### Task requirements
The required output is all lines below that contain the word "MeloBuds".

### Stored data
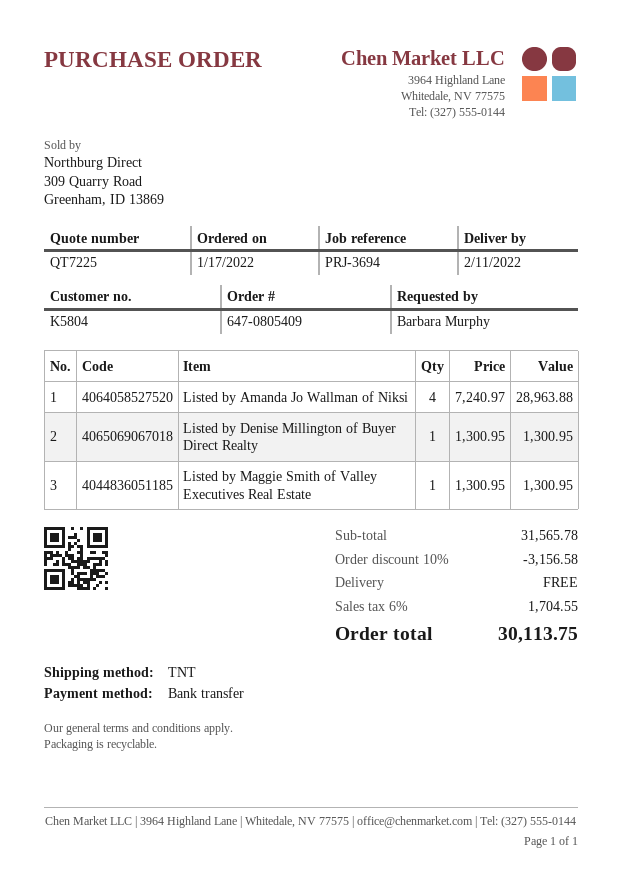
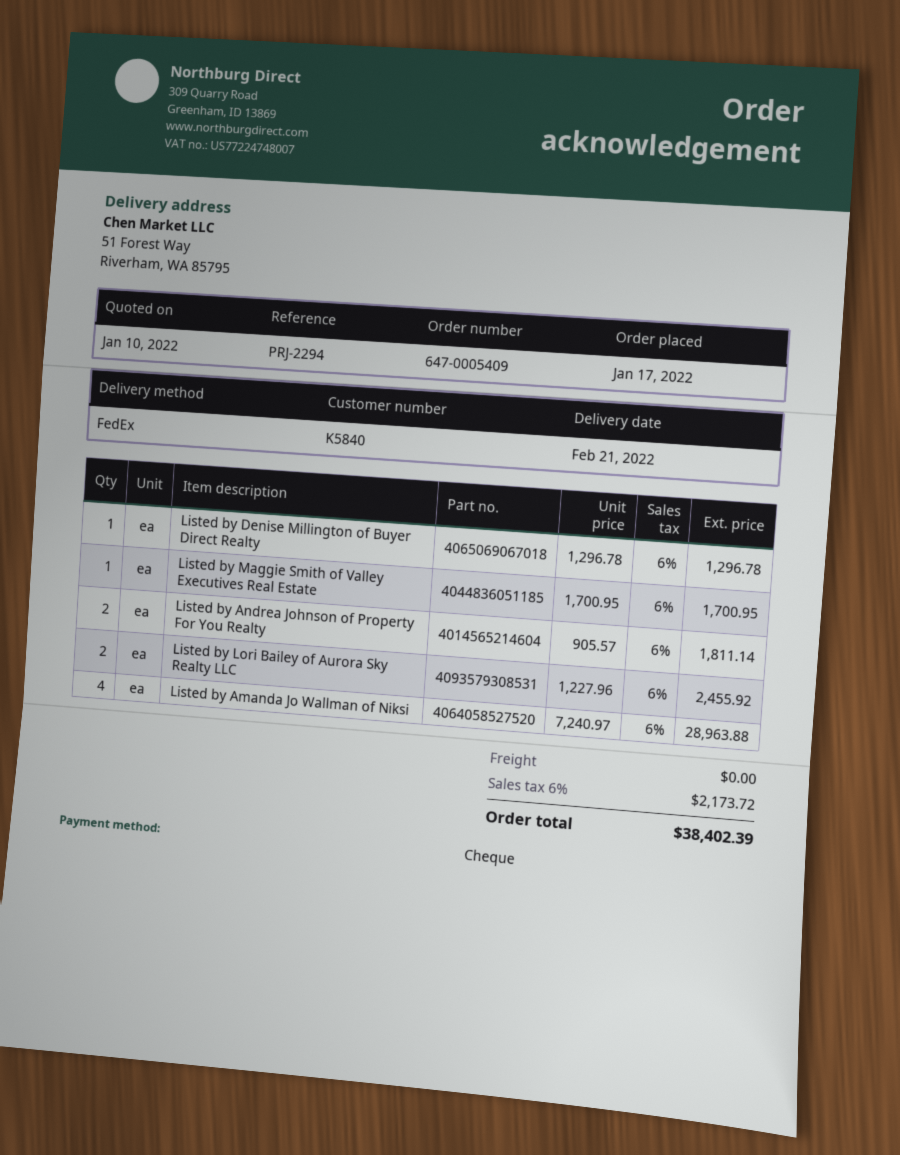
order number: 647-0805409 -> 647-0005409
delivery date: 2022-02-11 -> 2022-02-21
customer number: K5804 -> K5840
reference: PRJ-3694 -> PRJ-2294
payment method: bank transfer -> cheque
shipping method: TNT -> FedEx
Listed by Denise Millington of Buyer Direct Realty: 1 x 1300.95 = 1300.95 -> 1 x 1296.78 = 1296.78
Listed by Maggie Smith of Valley Executives Real Estate: 1 x 1300.95 = 1300.95 -> 1 x 1700.95 = 1700.95
Listed by Andrea Johnson of Property For You Realty: none -> 2 x 905.57 = 1811.14
Listed by Lori Bailey of Aurora Sky Realty LLC: none -> 2 x 1227.96 = 2455.92
discount: 10% = 3156.58 -> none
tax: 6% = 1704.55 -> 6% = 2173.72
total: 30113.75 -> 38402.39

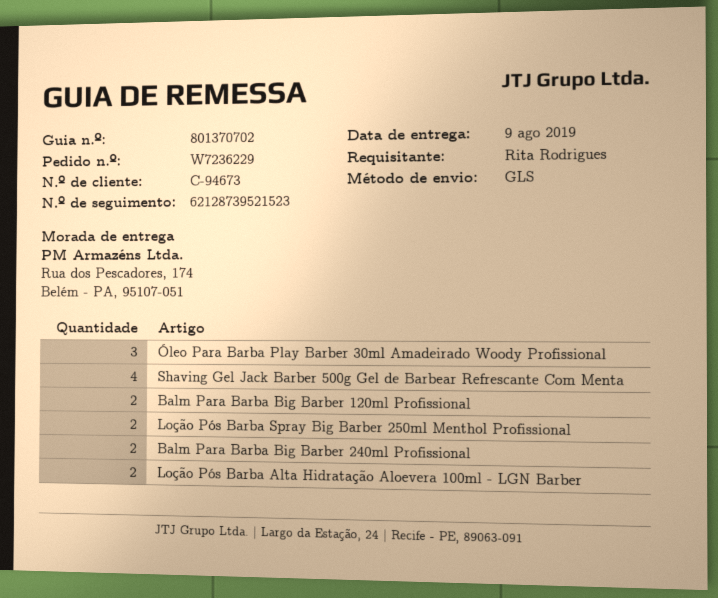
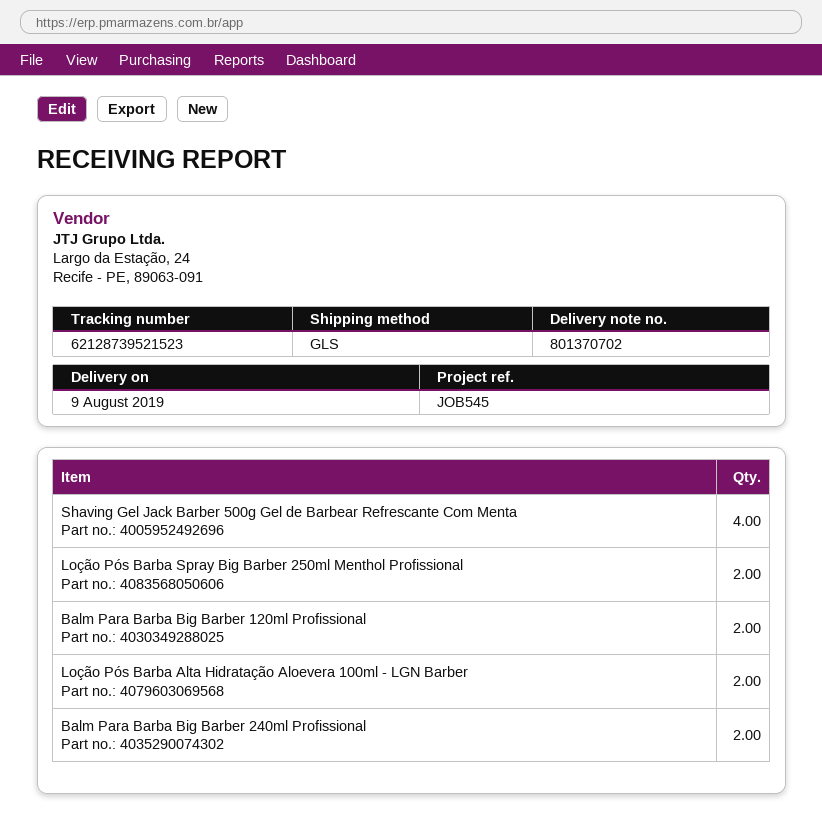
Óleo Para Barba Play Barber 30ml Amadeirado Woody Profissional: 3 -> none

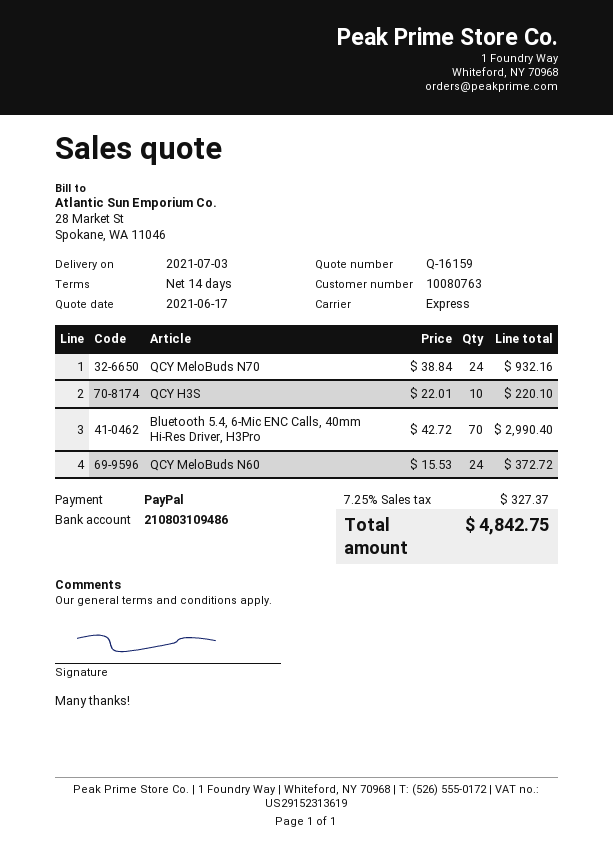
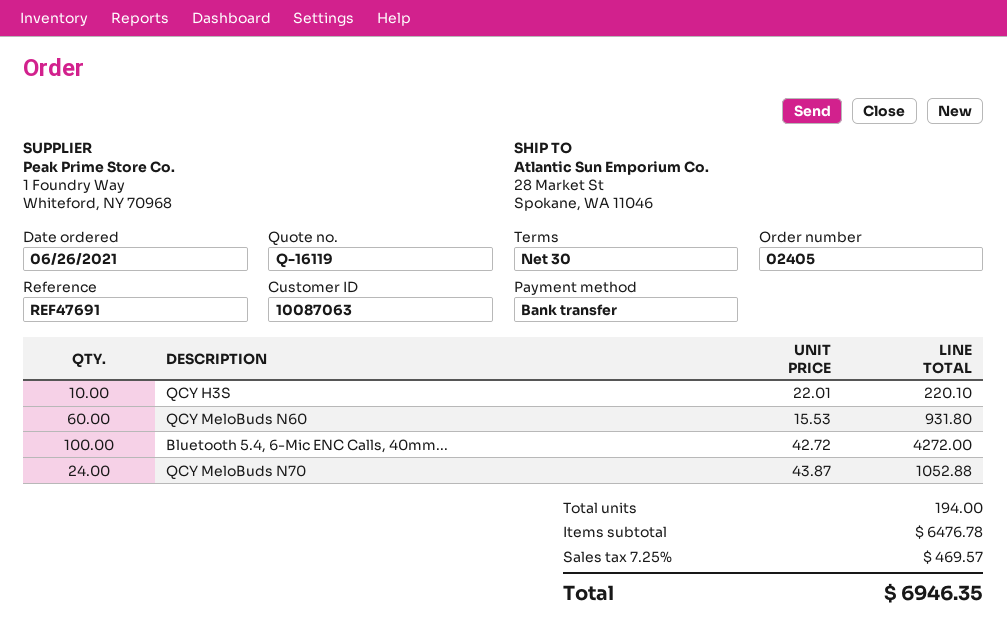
quote number: Q-16159 -> Q-16119
payment terms: 14 days -> 30 days
customer number: 10080763 -> 10087063
payment method: PayPal -> bank transfer
QCY MeloBuds N70: 24 x 38.84 = 932.16 -> 24 x 43.87 = 1052.88
Bluetooth 5.4, 6-Mic ENC Calls, 40mm Hi-Res Driver, H3Pro: 70 x 42.72 = 2990.40 -> 100 x 42.72 = 4272.00
QCY MeloBuds N60: 24 x 15.53 = 372.72 -> 60 x 15.53 = 931.80
tax: 7.25% = 327.37 -> 7.25% = 469.57
total: 4842.75 -> 6946.35

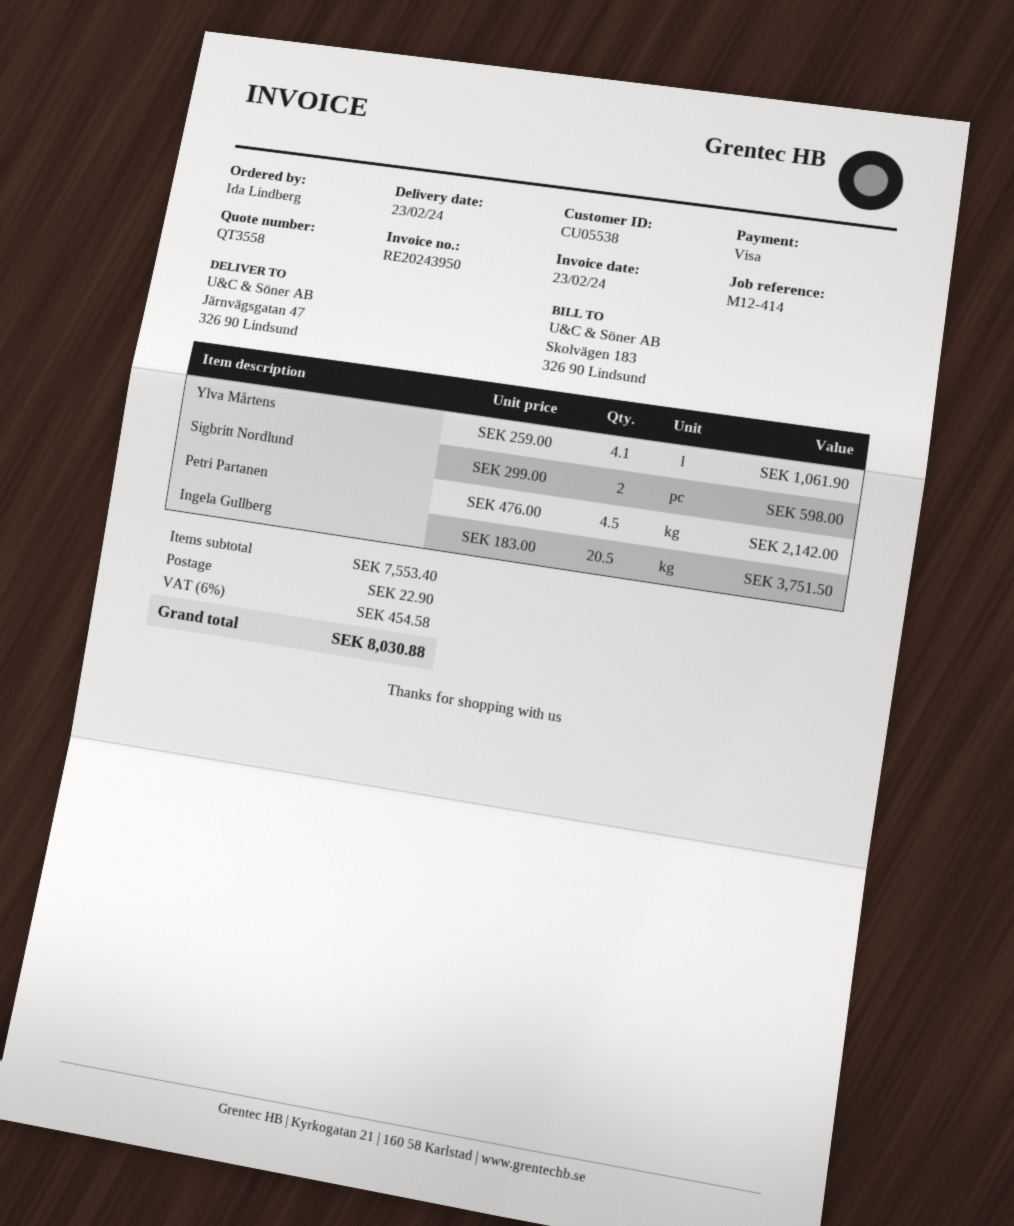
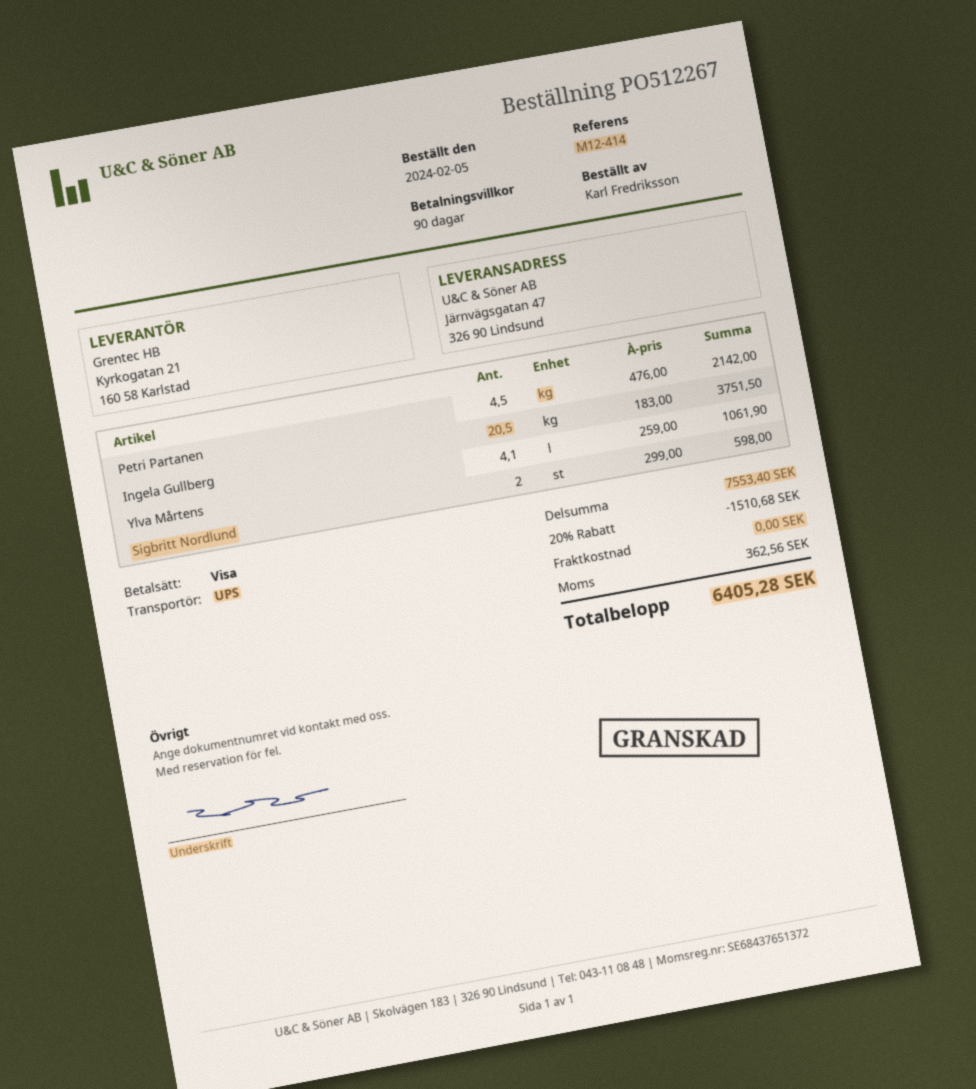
ordered by: Ida Lindberg -> Karl Fredriksson
discount: none -> 20% = 1510.68
shipping: 22.90 -> 0.00
tax: 454.58 -> 362.56
total: 8030.88 -> 6405.28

### Task result
QCY MeloBuds N70: 24 x 38.84 = 932.16 -> 24 x 43.87 = 1052.88
QCY MeloBuds N60: 24 x 15.53 = 372.72 -> 60 x 15.53 = 931.80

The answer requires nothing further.